⟨
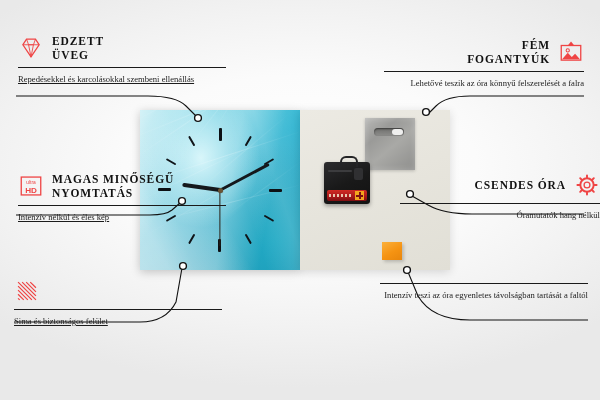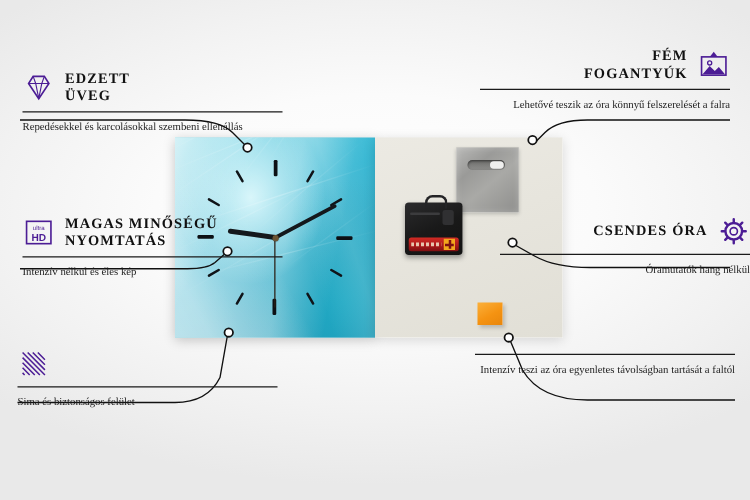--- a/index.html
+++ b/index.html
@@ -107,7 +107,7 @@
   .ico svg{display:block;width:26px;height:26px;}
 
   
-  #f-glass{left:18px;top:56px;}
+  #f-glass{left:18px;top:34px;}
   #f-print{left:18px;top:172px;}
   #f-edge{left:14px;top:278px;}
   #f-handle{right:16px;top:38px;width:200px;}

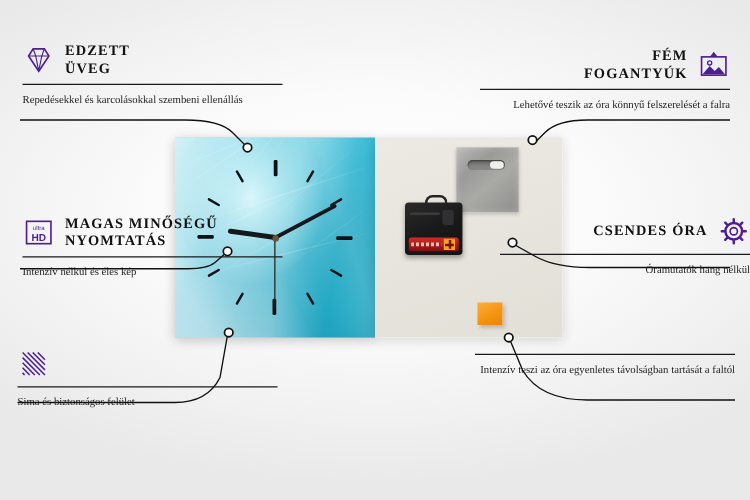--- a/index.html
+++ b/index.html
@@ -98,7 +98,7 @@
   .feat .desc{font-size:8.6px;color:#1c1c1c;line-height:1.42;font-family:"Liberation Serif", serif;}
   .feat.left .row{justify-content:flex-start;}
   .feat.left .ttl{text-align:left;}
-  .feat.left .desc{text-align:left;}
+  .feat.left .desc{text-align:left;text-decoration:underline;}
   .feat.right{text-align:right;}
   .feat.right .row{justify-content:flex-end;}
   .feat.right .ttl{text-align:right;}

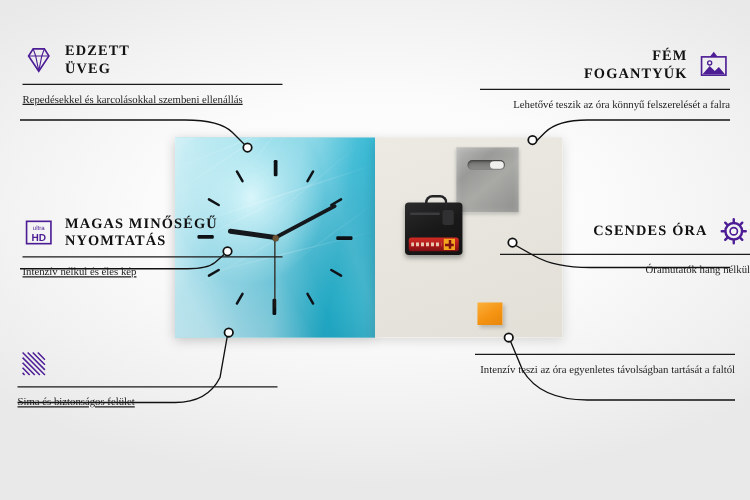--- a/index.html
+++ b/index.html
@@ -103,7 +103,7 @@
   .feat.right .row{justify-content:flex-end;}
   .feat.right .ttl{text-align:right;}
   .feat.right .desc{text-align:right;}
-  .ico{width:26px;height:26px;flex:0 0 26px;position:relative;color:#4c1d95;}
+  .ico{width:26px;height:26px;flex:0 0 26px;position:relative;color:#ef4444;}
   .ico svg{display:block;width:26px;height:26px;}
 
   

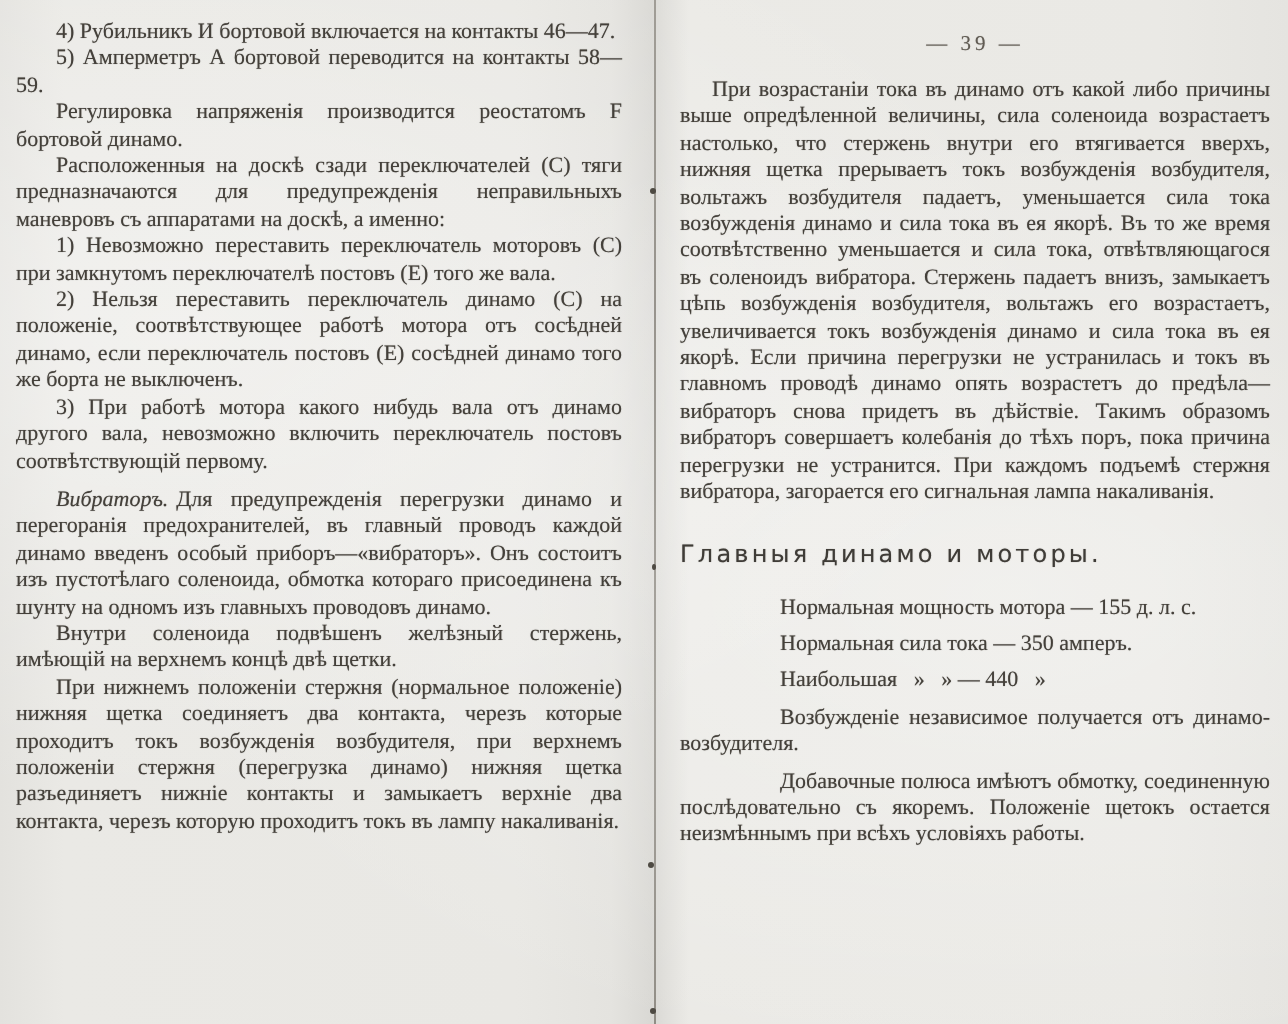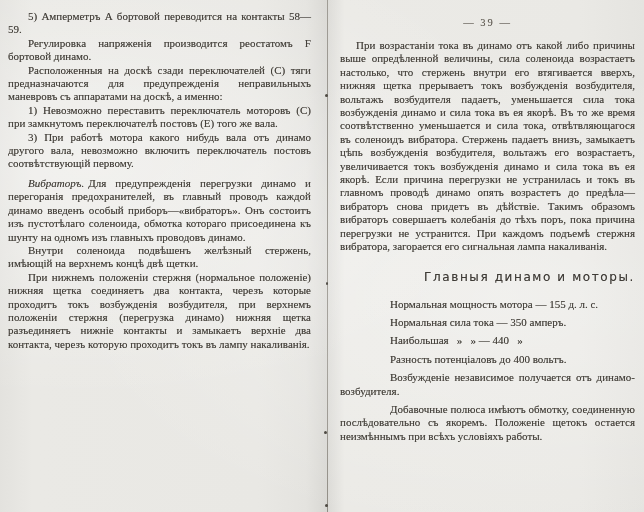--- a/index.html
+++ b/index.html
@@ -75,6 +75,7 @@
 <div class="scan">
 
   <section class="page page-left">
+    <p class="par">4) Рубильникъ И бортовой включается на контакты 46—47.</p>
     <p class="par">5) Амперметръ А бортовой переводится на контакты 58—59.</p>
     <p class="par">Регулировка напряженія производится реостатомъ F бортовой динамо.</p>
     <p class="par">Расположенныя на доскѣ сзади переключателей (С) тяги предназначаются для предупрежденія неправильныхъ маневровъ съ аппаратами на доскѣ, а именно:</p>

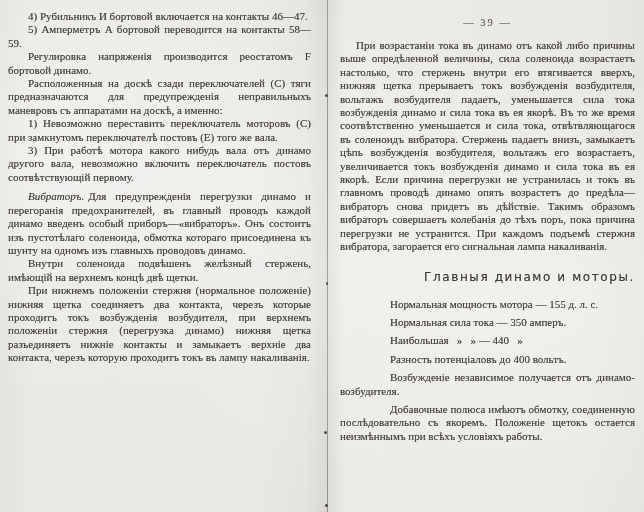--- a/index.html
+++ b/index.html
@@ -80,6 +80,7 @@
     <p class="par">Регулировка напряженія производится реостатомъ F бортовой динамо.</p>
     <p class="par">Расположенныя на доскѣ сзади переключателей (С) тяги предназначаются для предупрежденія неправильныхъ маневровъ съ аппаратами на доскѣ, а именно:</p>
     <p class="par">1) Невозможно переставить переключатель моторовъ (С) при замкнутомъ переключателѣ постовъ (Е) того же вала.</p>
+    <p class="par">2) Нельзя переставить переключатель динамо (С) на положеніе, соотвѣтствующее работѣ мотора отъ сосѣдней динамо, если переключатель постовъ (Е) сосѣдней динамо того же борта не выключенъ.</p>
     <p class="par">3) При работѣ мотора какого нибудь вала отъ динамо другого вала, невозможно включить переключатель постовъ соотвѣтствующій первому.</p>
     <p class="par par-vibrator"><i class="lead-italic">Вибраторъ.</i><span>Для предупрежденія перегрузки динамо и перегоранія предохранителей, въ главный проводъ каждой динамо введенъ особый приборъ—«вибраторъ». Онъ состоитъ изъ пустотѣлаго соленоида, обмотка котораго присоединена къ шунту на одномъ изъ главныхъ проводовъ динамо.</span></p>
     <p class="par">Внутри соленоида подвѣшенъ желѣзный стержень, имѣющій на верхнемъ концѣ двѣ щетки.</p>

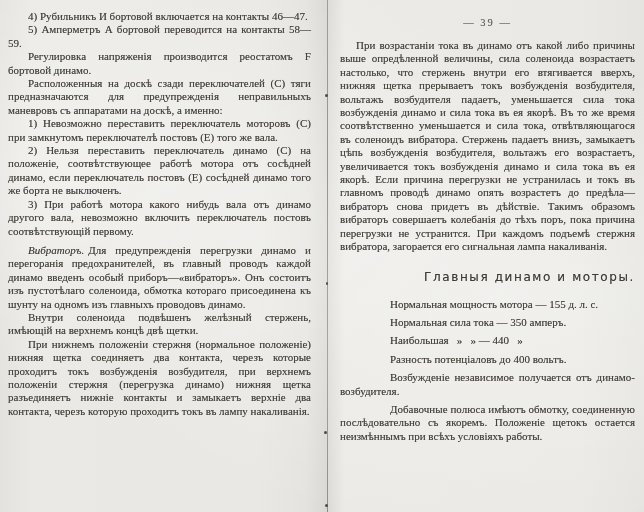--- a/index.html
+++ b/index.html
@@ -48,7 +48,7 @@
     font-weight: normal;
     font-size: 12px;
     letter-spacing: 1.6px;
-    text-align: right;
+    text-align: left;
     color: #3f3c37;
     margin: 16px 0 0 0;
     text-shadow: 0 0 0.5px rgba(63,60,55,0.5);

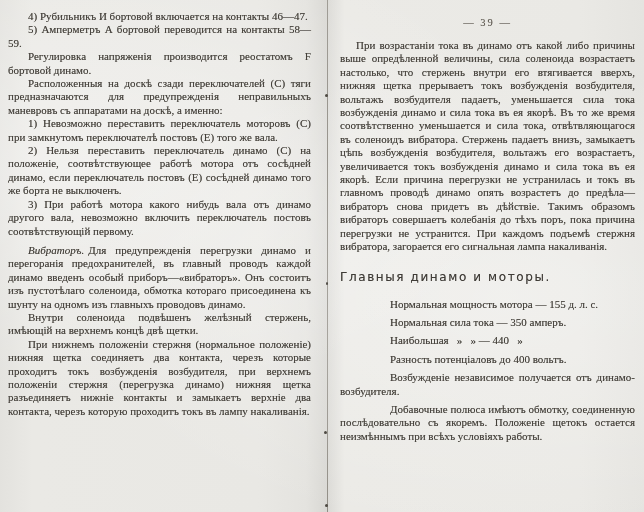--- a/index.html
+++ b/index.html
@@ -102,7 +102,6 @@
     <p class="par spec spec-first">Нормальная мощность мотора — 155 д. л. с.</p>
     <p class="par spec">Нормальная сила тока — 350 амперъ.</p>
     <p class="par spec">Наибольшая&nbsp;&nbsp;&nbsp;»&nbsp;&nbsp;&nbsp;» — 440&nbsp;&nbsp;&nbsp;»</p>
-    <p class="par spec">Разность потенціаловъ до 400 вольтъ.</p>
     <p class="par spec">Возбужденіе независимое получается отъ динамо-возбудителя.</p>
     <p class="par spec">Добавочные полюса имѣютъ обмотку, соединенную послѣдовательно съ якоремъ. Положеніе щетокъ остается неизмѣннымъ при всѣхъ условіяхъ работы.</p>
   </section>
⟩
EXERCISE GOAL: Quote every line from the line containing "до 400 вольтъ.</p>" through the closing line of the listing, including both.

RESPONSE TO THIS EXERCISE:
-    <p class="par spec">Разность потенціаловъ до 400 вольтъ.</p>
     <p class="par spec">Возбужденіе независимое получается отъ динамо-возбудителя.</p>
     <p class="par spec">Добавочные полюса имѣютъ обмотку, соединенную послѣдовательно съ якоремъ. Положеніе щетокъ остается неизмѣннымъ при всѣхъ условіяхъ работы.</p>
   </section>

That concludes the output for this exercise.